Some lines below may hold the string "logiciel". Count them and give only the total.

◆ ◆ ◆ ◆

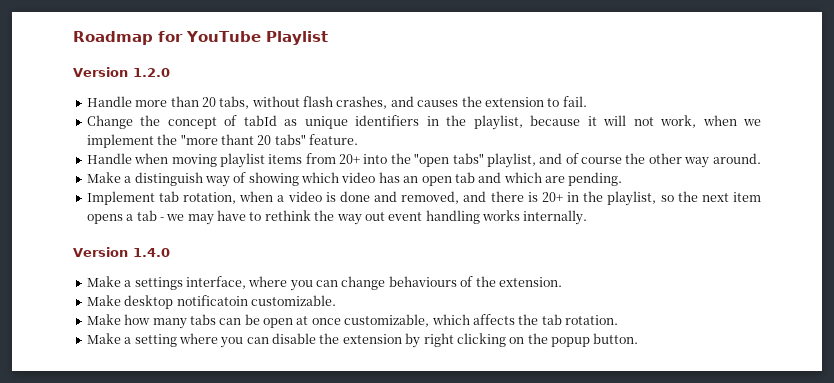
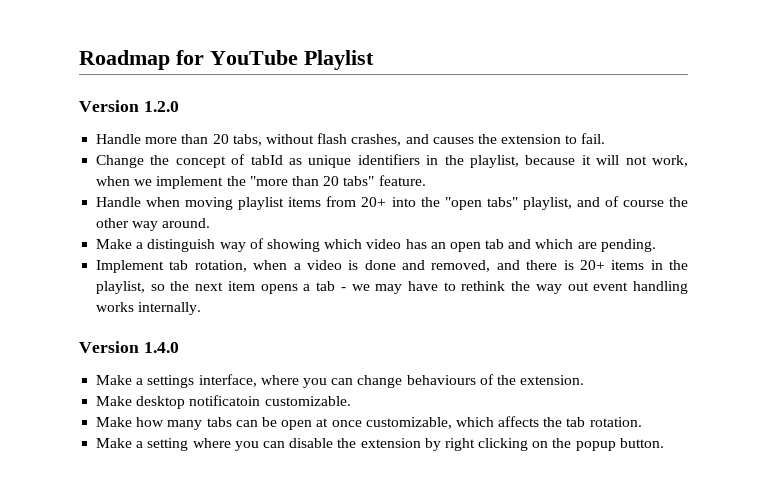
- Change the concept of tabId as unique identifiers in the playlist, because it will not work, when we implement the "more thant 20 tabs" feature.
+ Change the concept of tabId as unique identifiers in the playlist, because it will not work, when we implement the "more than 20 tabs" feature.
- Implement tab rotation, when a video is done and removed, and there is 20+ in the playlist, so the next item opens a tab - we may have to rethink the way out event handling works internally.
+ Implement tab rotation, when a video is done and removed, and there is 20+ items in the playlist, so the next item opens a tab - we may have to rethink the way out event handling works internally.

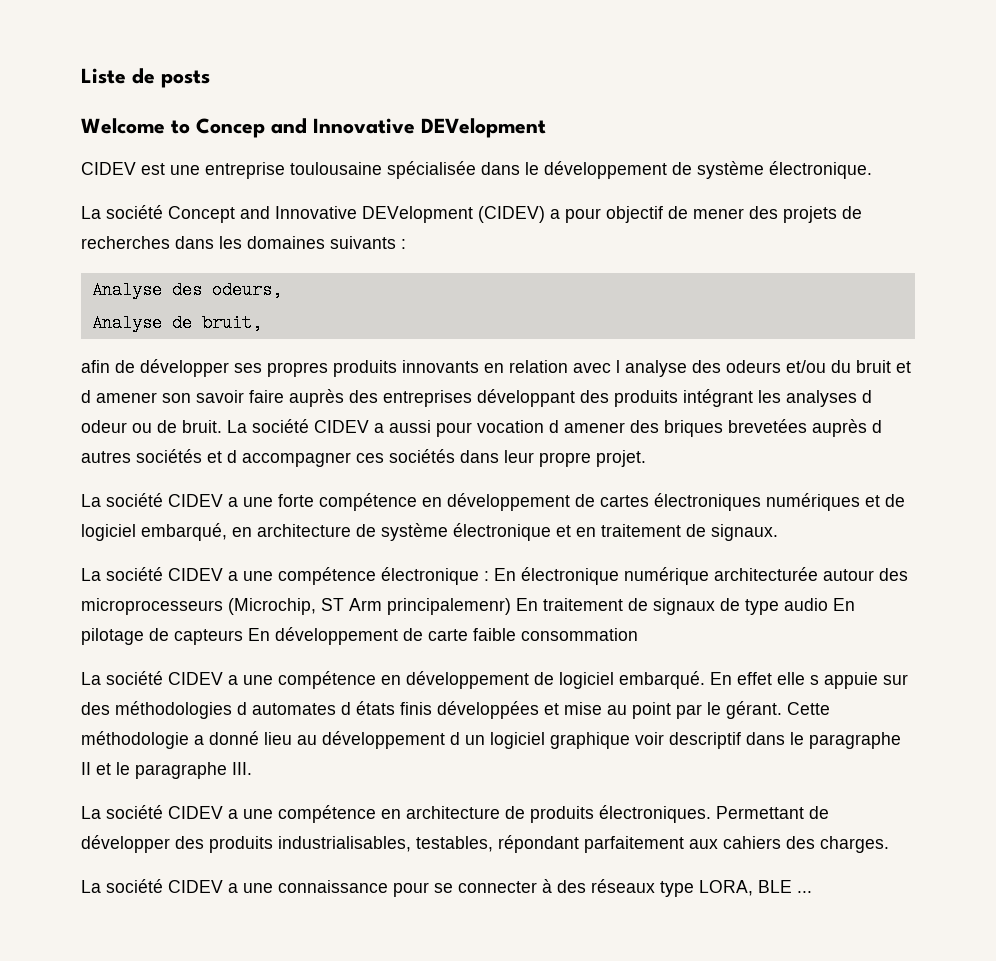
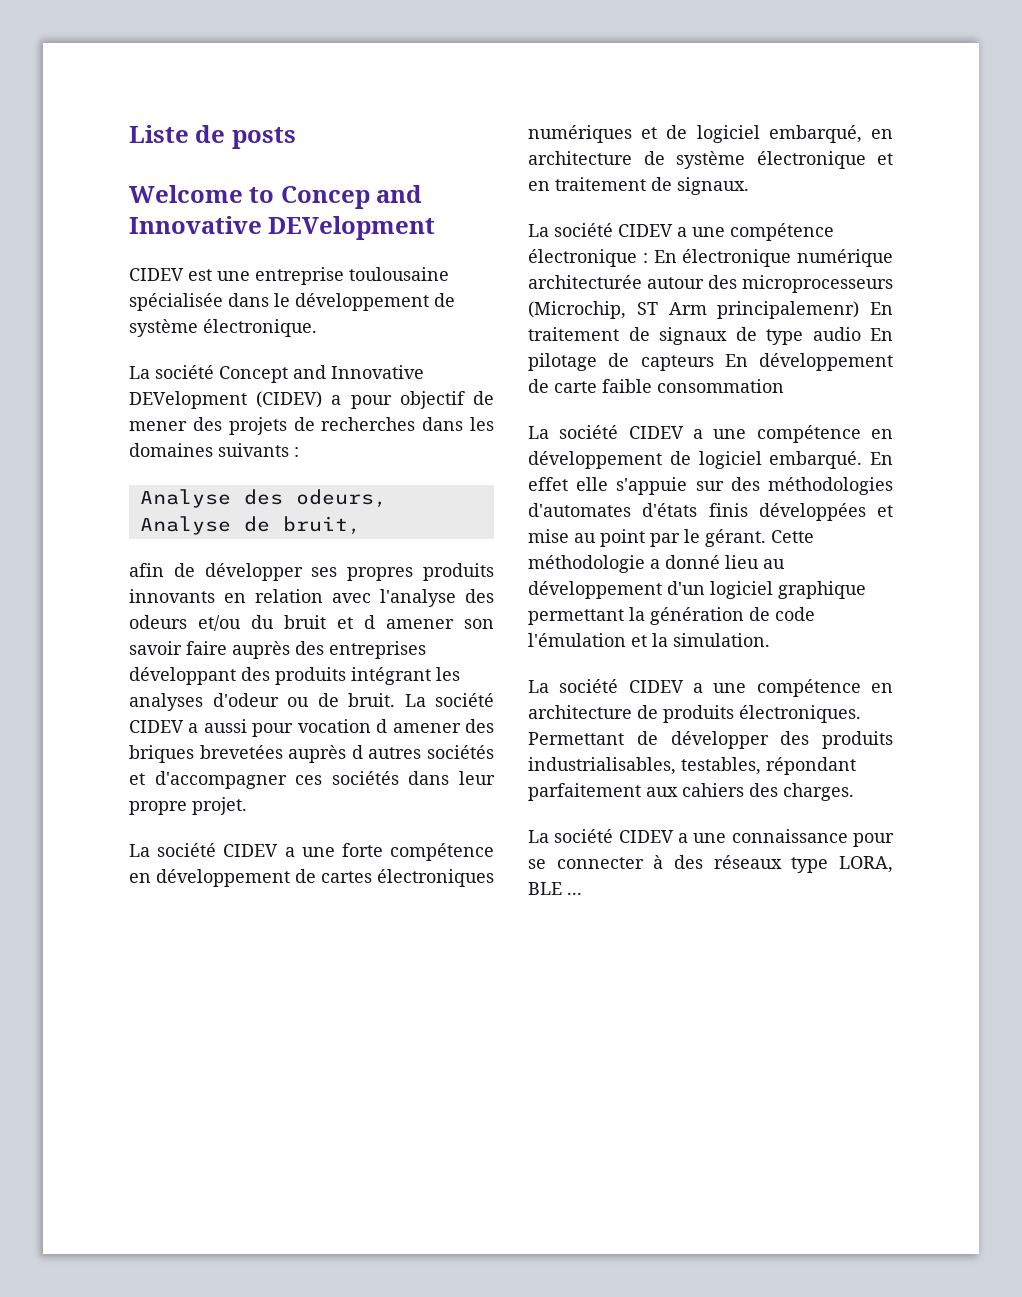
- afin de développer ses propres produits innovants en relation avec l analyse des odeurs et/ou du bruit et d amener son savoir faire auprès des entreprises développant des produits intégrant les analyses d odeur ou de bruit.
+ afin de développer ses propres produits innovants en relation avec l'analyse des odeurs et/ou du bruit et d amener son savoir faire auprès des entreprises développant des produits intégrant les analyses d'odeur ou de bruit.
- La société CIDEV a aussi pour vocation d amener des briques brevetées auprès d autres sociétés et d accompagner ces sociétés dans leur propre projet.
+ La société CIDEV a aussi pour vocation d amener des briques brevetées auprès d autres sociétés et d'accompagner ces sociétés dans leur propre projet.
- En effet elle s appuie sur des méthodologies d automates d états finis développées et mise au point par le gérant.
+ En effet elle s'appuie sur des méthodologies d'automates d'états finis développées et mise au point par le gérant.
- Cette méthodologie a donné lieu au développement d un logiciel graphique voir descriptif dans le paragraphe II et le paragraphe III.
+ Cette méthodologie a donné lieu au développement d'un logiciel graphique permettant la génération de code l'émulation et la simulation.

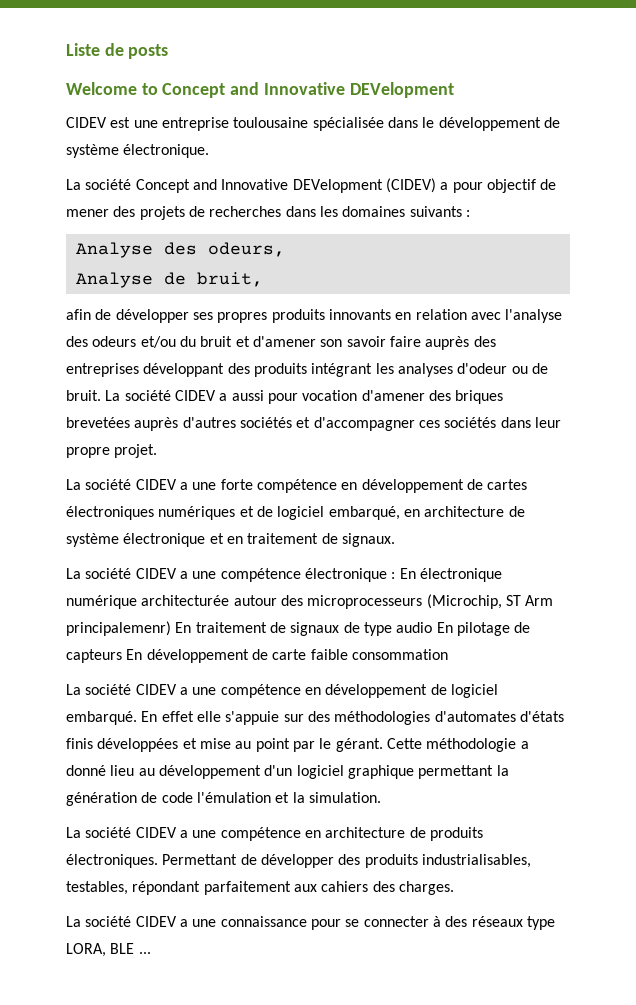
- Welcome to Concep and Innovative DEVelopment
+ Welcome to Concept and Innovative DEVelopment
- afin de développer ses propres produits innovants en relation avec l'analyse des odeurs et/ou du bruit et d amener son savoir faire auprès des entreprises développant des produits intégrant les analyses d'odeur ou de bruit.
+ afin de développer ses propres produits innovants en relation avec l'analyse des odeurs et/ou du bruit et d'amener son savoir faire auprès des entreprises développant des produits intégrant les analyses d'odeur ou de bruit.
- La société CIDEV a aussi pour vocation d amener des briques brevetées auprès d autres sociétés et d'accompagner ces sociétés dans leur propre projet.
+ La société CIDEV a aussi pour vocation d'amener des briques brevetées auprès d'autres sociétés et d'accompagner ces sociétés dans leur propre projet.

◆ ◆ ◆ ◆

### Completed exercise:
2